О трех юношах | страница 2
Время шло. В лесу было совершенно черно и душно, и я не подозревал, что в открытых долинах поднялся уже предрассветный ветер. Первый порыв его встретил меня врасплох, едва мы выехали из леса на поляну, и чуть не сорвал с головы фуражку.
- Аида! - вскрикнул Халим и, ударив нагайкой коня, галопом поскакал вперед по широкой зеленой луговине.
У самой подошвы Бештау стояла сторожевая будка лесника; здесь мы остановились и сошли с коней.
Перед нами высилась крутая трехглавая гора, на вершину которой нам предстояло подняться.
- Как-то мы доберемся, - сказал я, глядя на кручу.
Сидя на корточках и привалившись к забору сторожки.
Халим закуривал и только тогда ответил, когда уже пустил на ветер первый клуб дыма.
- Чего ж не добраться - на то человеку и ум дан, чтобы он знал, когда, что и как делать, - загадочно проговорил он, щурясь на вершину.
Я стал ходить взад и вперед возле лошадей, разминая уставшие ноги, а Халим все сидел, курил и что-то обдумывал. Наконец, он спросил меня, что стал бы я делать, если б царь ейазал мне: или я отрублю тебе голову, или ты достанешь мне Коня необыкновенной масти - ни вороной, ни белой, ни серой, ни рыжей, ни караковой, ни гнедой, ни чалой, ни буланой, ни пегой, ни саврасой и ни одной из тех, какие существуют на свете.
- И красить чтобы нельзя! - строго подтвердил Халим.
Я сознался, что при таких условиях мне пришлось бы остаться без головы.
Халим усмехнулся.
- А я бы вот как сделал, - проговорил он с укором, - я послал бы сказать, что конь у меня готов и чтоб за ним прислали, только не в понедельник, не во вторник, не в среду, не в четверг, не в пятницу, не в субботу, не воскресенье, а в любой другой день, когда будет угодно.

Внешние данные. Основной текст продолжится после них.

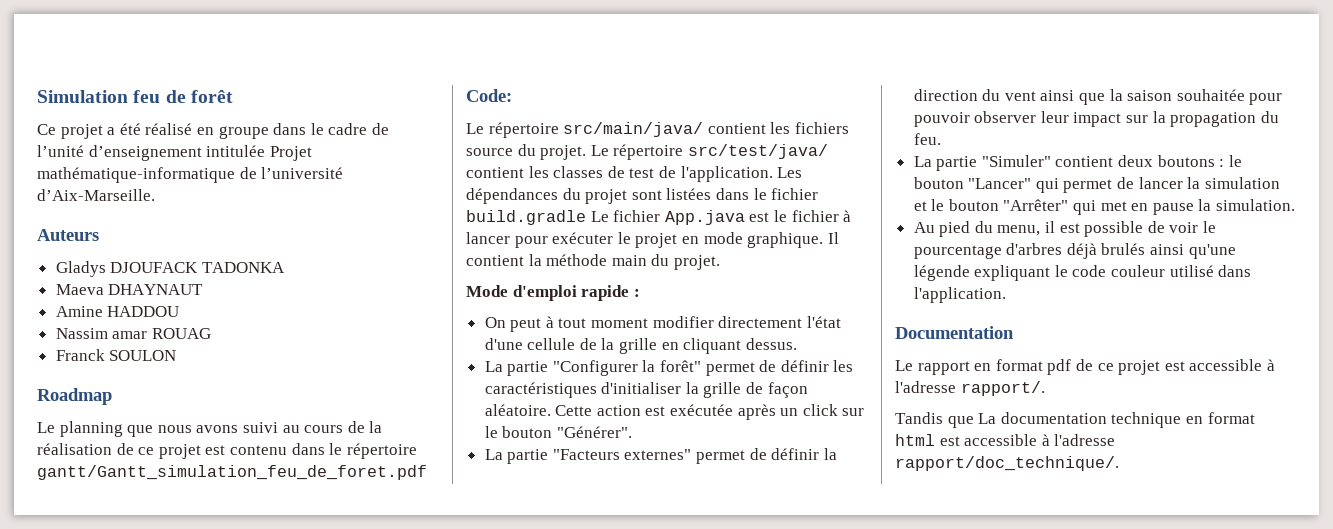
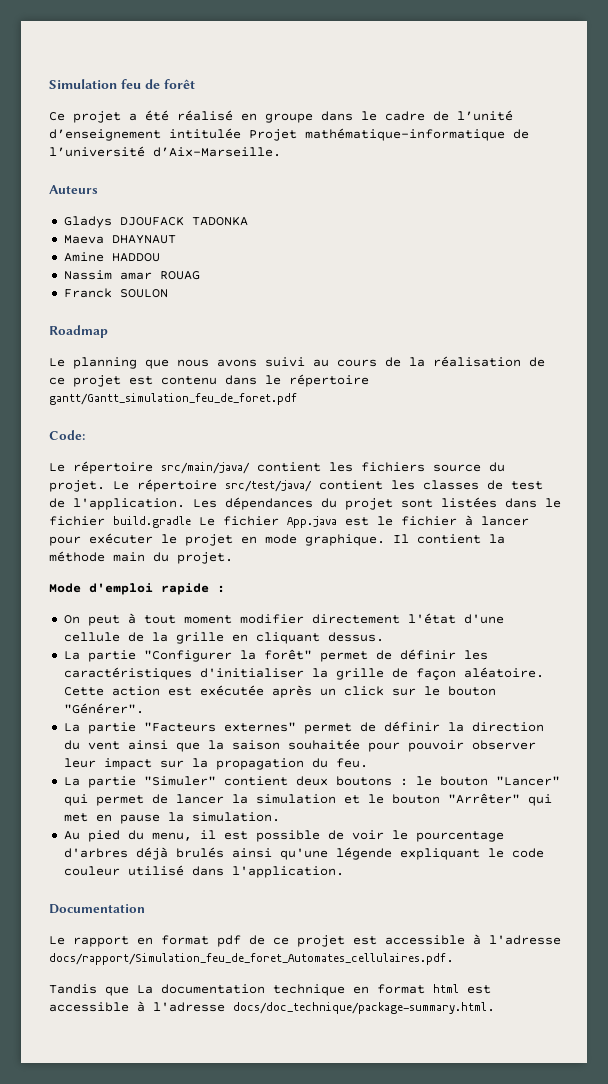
- Le rapport en format pdf de ce projet est accessible à l'adresse rapport/.
+ Le rapport en format pdf de ce projet est accessible à l'adresse docs/rapport/Simulation_feu_de_foret_Automates_cellulaires.pdf.
- Tandis que La documentation technique en format html est accessible à l'adresse rapport/doc_technique/.
+ Tandis que La documentation technique en format html est accessible à l'adresse docs/doc_technique/package-summary.html.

И Халим засмеялся мелким хитрым смехом и глядел на меня восторженными глазами не то победоносно, не то вопросительно.
II
Далее дорога шла уже круто в гору, направляясь ломаной линией то вправо по косогору, то влево, то опять вправо, но все выше и выше над долиною.
Вскоре мы опять въехали в лес, которым оброс, как щетиной, Бештау. Начало опять темнеть, и через четверть часа, когда луну закрыло облако, мы перестали уже видеть что-либо, кроме слабых очертаний лошадиной головы, к которой я плотно прижимался, спасаясь от веток, бивших меня по бокам и фуражке.
Лошади тяжело дышали, осторожно и медленно ступая по крутизне; из-под ног их сыпались мелкие камешки, с шумом катясь куда-то в овраг.
- Халим! - то и дело окликал я своего спутника, затерявшегося во мраке.